DATA section start
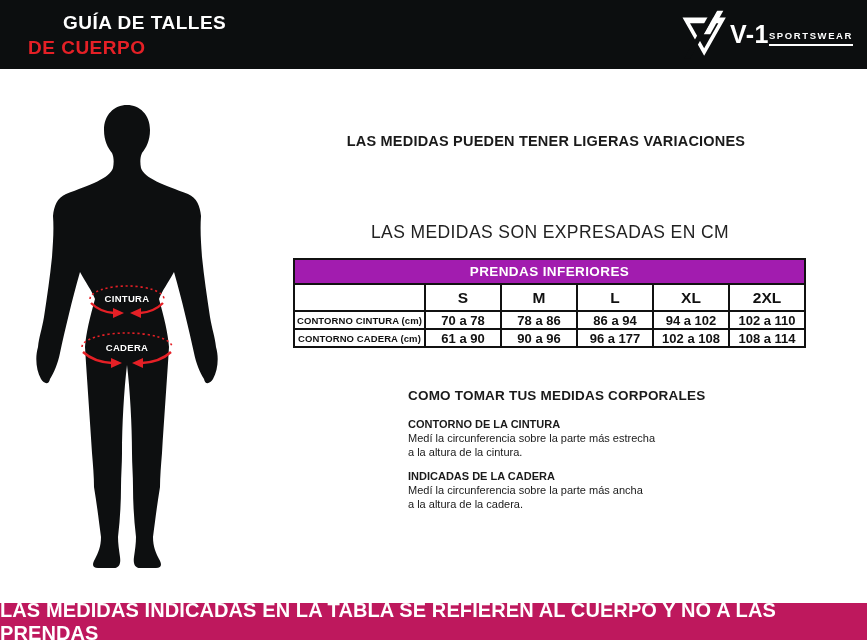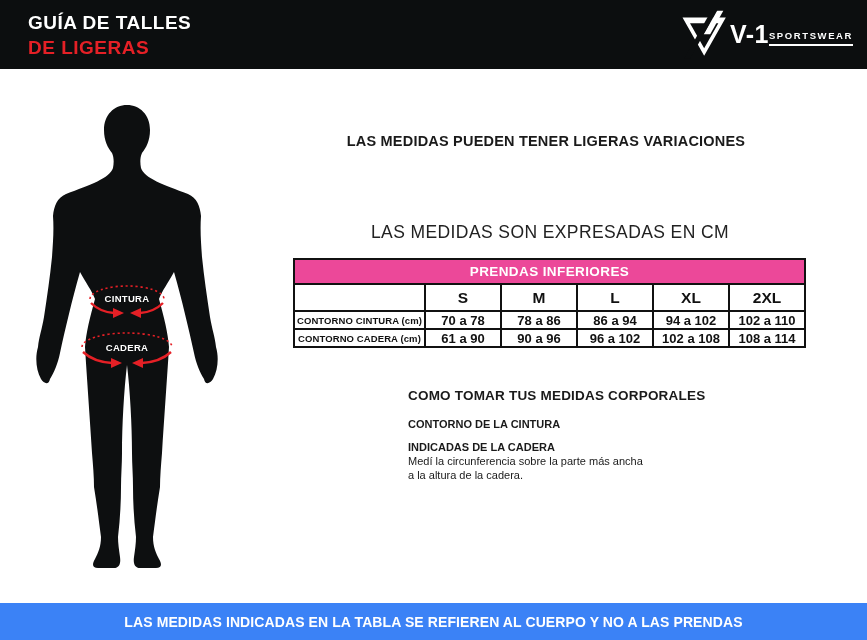"GUÍA DE TALLES" .title-line1 { margin-left: none -> 35px }
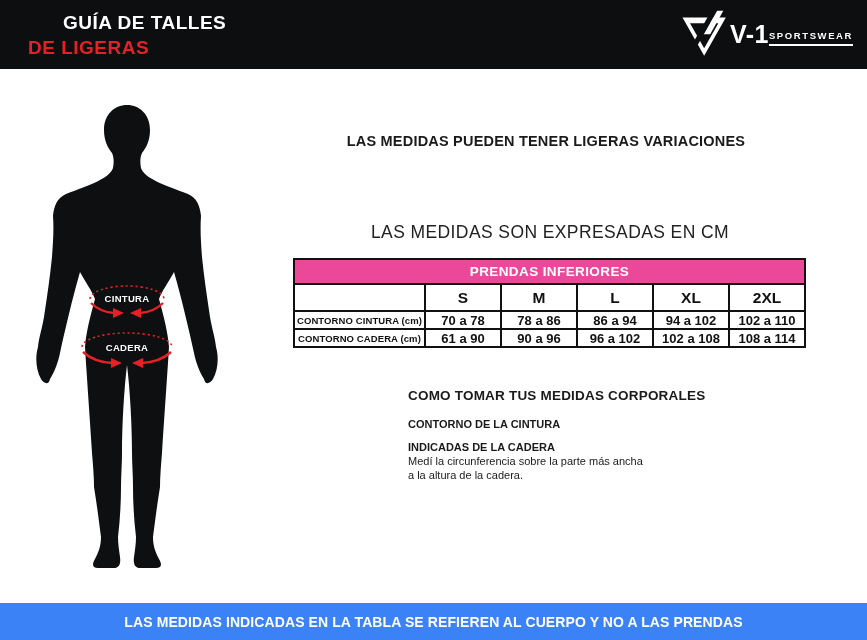"DE LIGERAS" div.title-line2 { text: LIGERAS -> CUERPO }
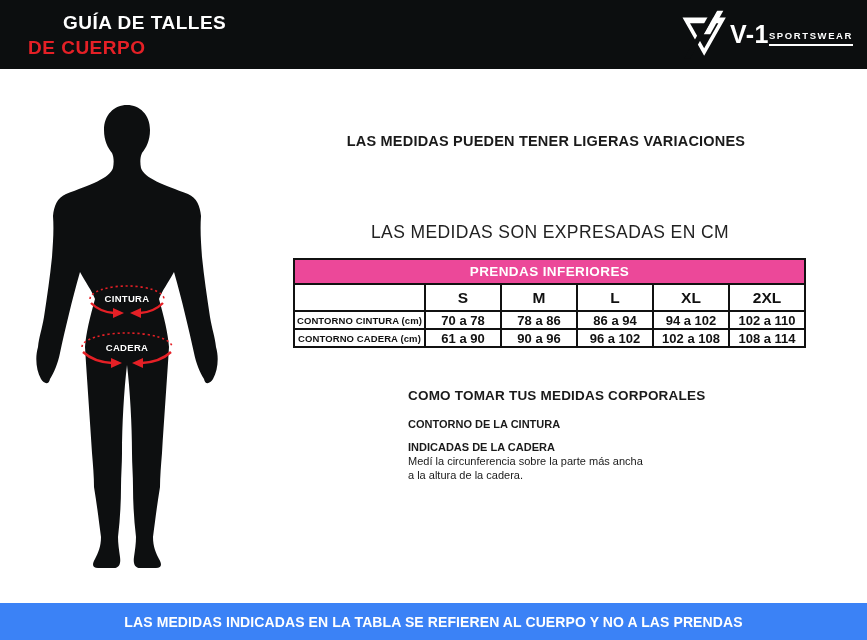"PRENDAS INFERIORES" .size-table .t-head th { background: #ec4899 -> #a21caf }
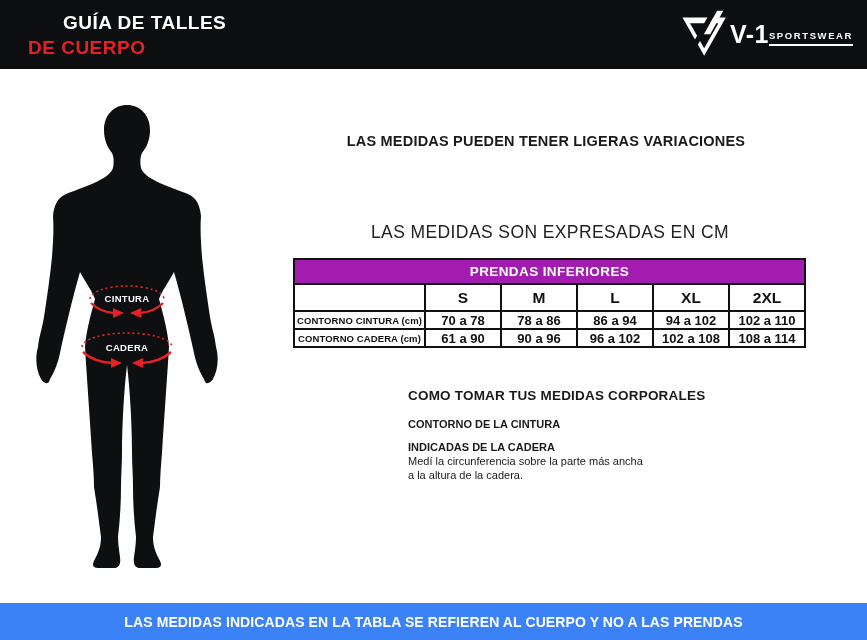"96 a 102" td { text: 102 -> 177 }
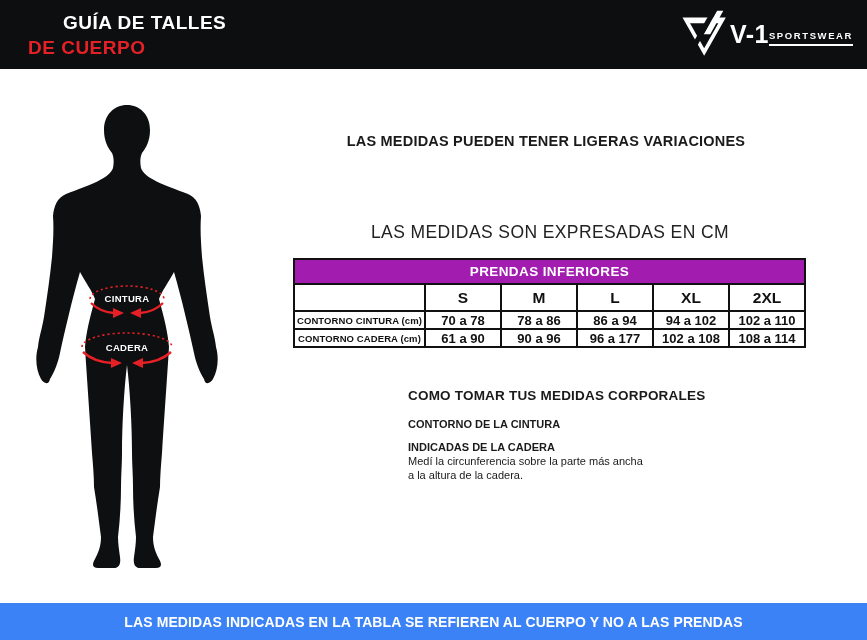"Medí la circunferencia sobre la parte más estrecha" p.how-sec-p { html: none -> <p>Medí la circunferencia sobre la parte más estrecha a la altura de la cintura.</p> }
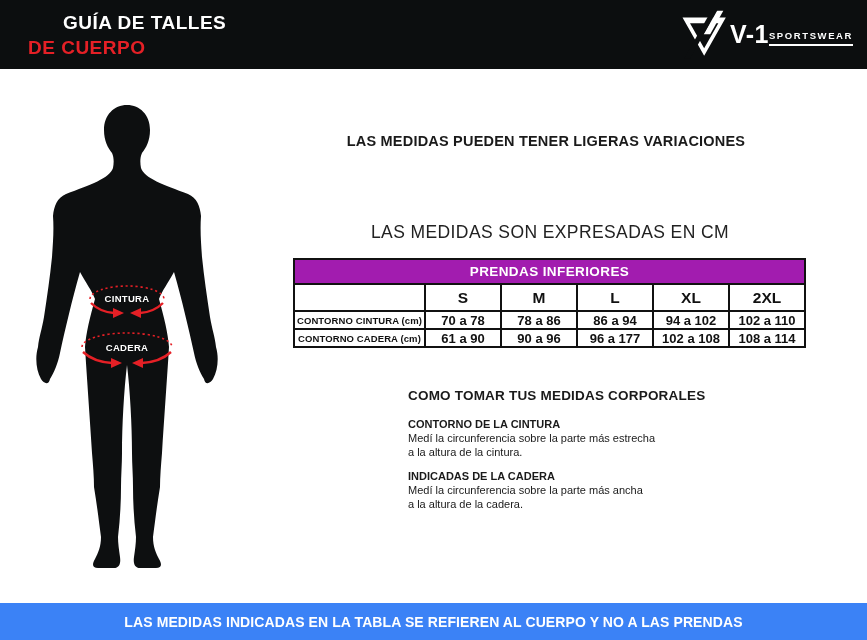"LAS MEDIDAS INDICADAS EN LA" .footer-bar { background: #3b82f6 -> #be185d; font-size: 14px -> 20px }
DATA section end
▶ _THE TASK_
What is needed here is an exact copy of every record, with the pictures left out.

▶ _TASK OUTPUT_
"GUÍA DE TALLES" .title-line1 { margin-left: none -> 35px }
"DE LIGERAS" div.title-line2 { text: LIGERAS -> CUERPO }
"PRENDAS INFERIORES" .size-table .t-head th { background: #ec4899 -> #a21caf }
"96 a 102" td { text: 102 -> 177 }
"Medí la circunferencia sobre la parte más estrecha" p.how-sec-p { html: none -> <p>Medí la circunferencia sobre la parte más estrecha a la altura de la cintura.</p> }
"LAS MEDIDAS INDICADAS EN LA" .footer-bar { background: #3b82f6 -> #be185d; font-size: 14px -> 20px }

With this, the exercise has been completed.